■ **The problem**
Exclude the images and repeat all remaining entries exactly.

■ **Before-and-after page screenshots**
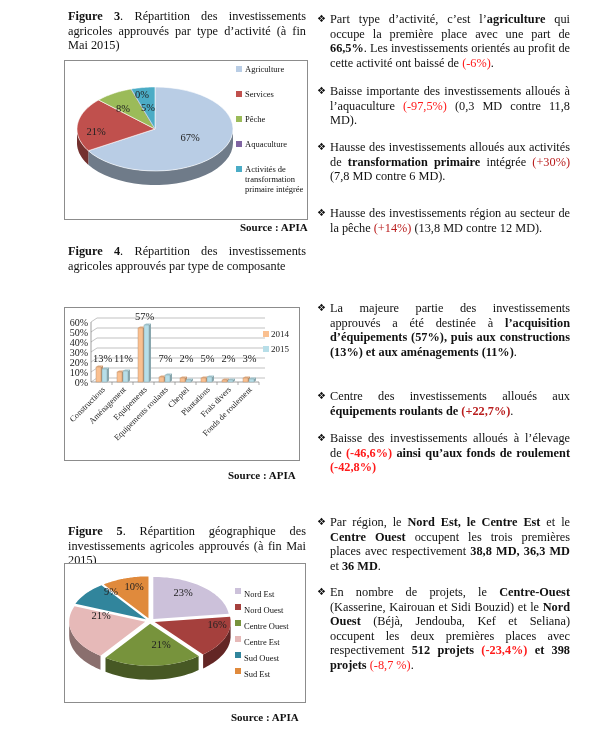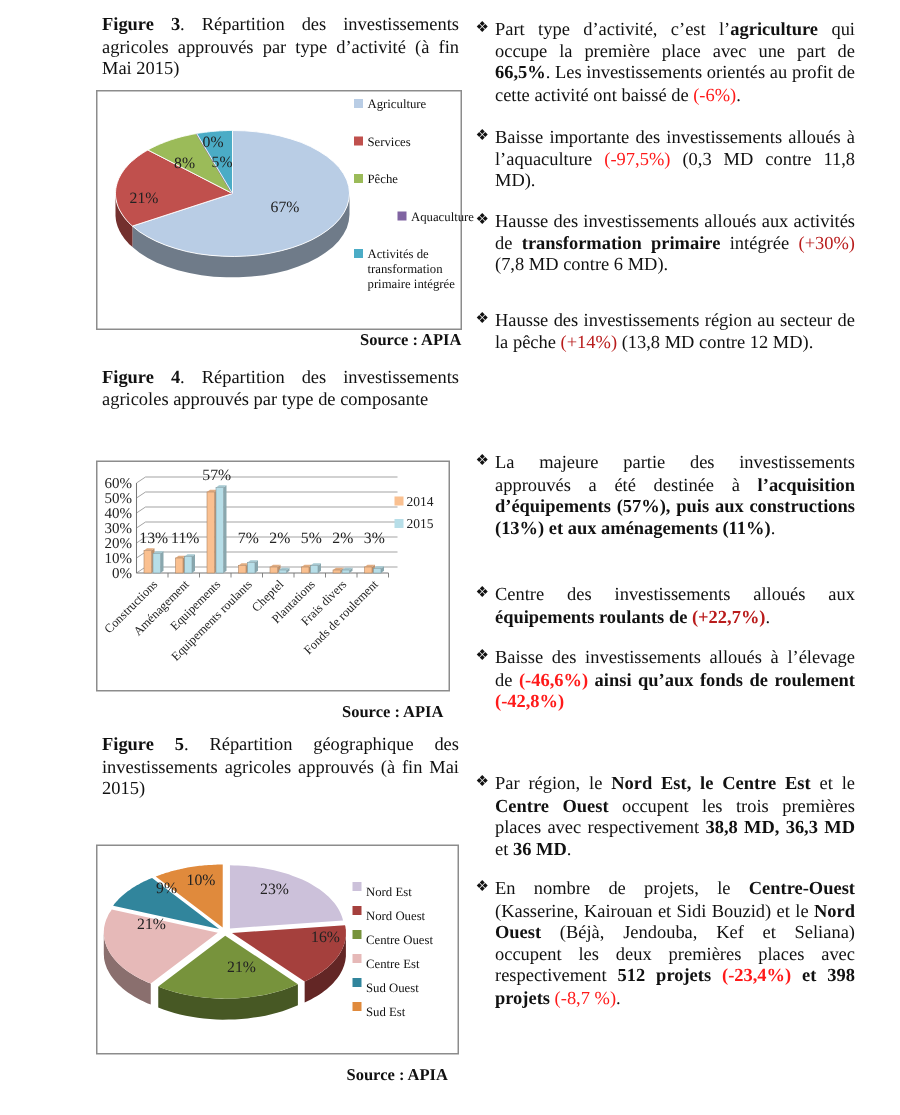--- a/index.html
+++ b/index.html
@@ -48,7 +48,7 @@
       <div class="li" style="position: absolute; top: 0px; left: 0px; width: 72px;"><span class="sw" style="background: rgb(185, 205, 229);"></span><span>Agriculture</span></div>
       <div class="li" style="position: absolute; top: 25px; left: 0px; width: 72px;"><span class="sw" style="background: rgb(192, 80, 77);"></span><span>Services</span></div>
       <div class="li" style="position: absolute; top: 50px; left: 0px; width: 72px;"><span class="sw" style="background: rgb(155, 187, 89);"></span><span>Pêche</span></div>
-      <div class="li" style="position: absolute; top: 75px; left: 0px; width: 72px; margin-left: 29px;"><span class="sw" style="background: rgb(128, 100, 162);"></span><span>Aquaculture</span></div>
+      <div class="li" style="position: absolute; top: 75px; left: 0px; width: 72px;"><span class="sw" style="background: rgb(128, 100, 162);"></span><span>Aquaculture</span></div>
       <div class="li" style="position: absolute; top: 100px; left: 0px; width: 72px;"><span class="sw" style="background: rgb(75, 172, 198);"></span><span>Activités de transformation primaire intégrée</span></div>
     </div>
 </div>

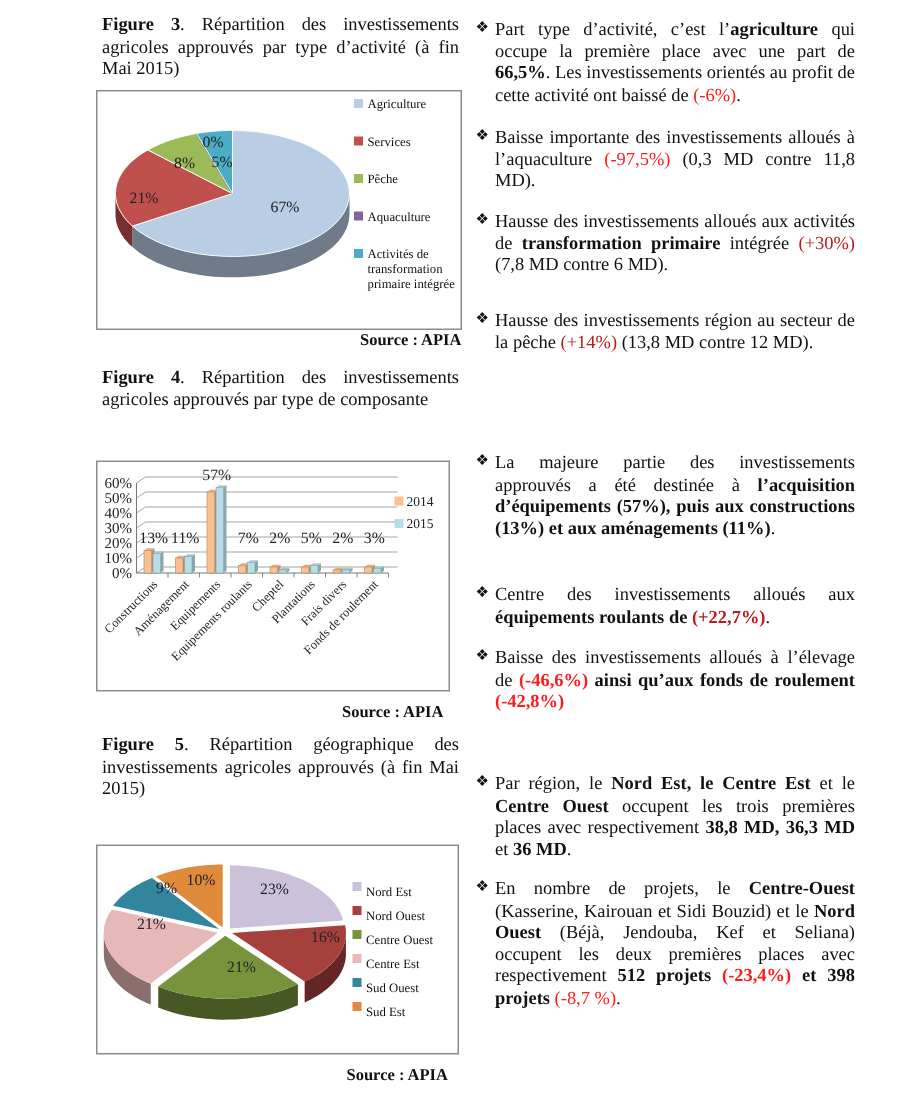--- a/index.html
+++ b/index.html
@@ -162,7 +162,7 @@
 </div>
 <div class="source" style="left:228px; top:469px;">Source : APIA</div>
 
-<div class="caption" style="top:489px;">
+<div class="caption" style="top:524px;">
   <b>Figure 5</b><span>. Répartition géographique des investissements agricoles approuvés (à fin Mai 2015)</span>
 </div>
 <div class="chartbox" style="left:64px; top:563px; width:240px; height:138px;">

■ **Completed exercise**
--- a/index.html
+++ b/index.html
@@ -48,7 +48,7 @@
       <div class="li" style="position: absolute; top: 0px; left: 0px; width: 72px;"><span class="sw" style="background: rgb(185, 205, 229);"></span><span>Agriculture</span></div>
       <div class="li" style="position: absolute; top: 25px; left: 0px; width: 72px;"><span class="sw" style="background: rgb(192, 80, 77);"></span><span>Services</span></div>
       <div class="li" style="position: absolute; top: 50px; left: 0px; width: 72px;"><span class="sw" style="background: rgb(155, 187, 89);"></span><span>Pêche</span></div>
-      <div class="li" style="position: absolute; top: 75px; left: 0px; width: 72px; margin-left: 29px;"><span class="sw" style="background: rgb(128, 100, 162);"></span><span>Aquaculture</span></div>
+      <div class="li" style="position: absolute; top: 75px; left: 0px; width: 72px;"><span class="sw" style="background: rgb(128, 100, 162);"></span><span>Aquaculture</span></div>
       <div class="li" style="position: absolute; top: 100px; left: 0px; width: 72px;"><span class="sw" style="background: rgb(75, 172, 198);"></span><span>Activités de transformation primaire intégrée</span></div>
     </div>
 </div>

--- a/index.html
+++ b/index.html
@@ -162,7 +162,7 @@
 </div>
 <div class="source" style="left:228px; top:469px;">Source : APIA</div>
 
-<div class="caption" style="top:489px;">
+<div class="caption" style="top:524px;">
   <b>Figure 5</b><span>. Répartition géographique des investissements agricoles approuvés (à fin Mai 2015)</span>
 </div>
 <div class="chartbox" style="left:64px; top:563px; width:240px; height:138px;">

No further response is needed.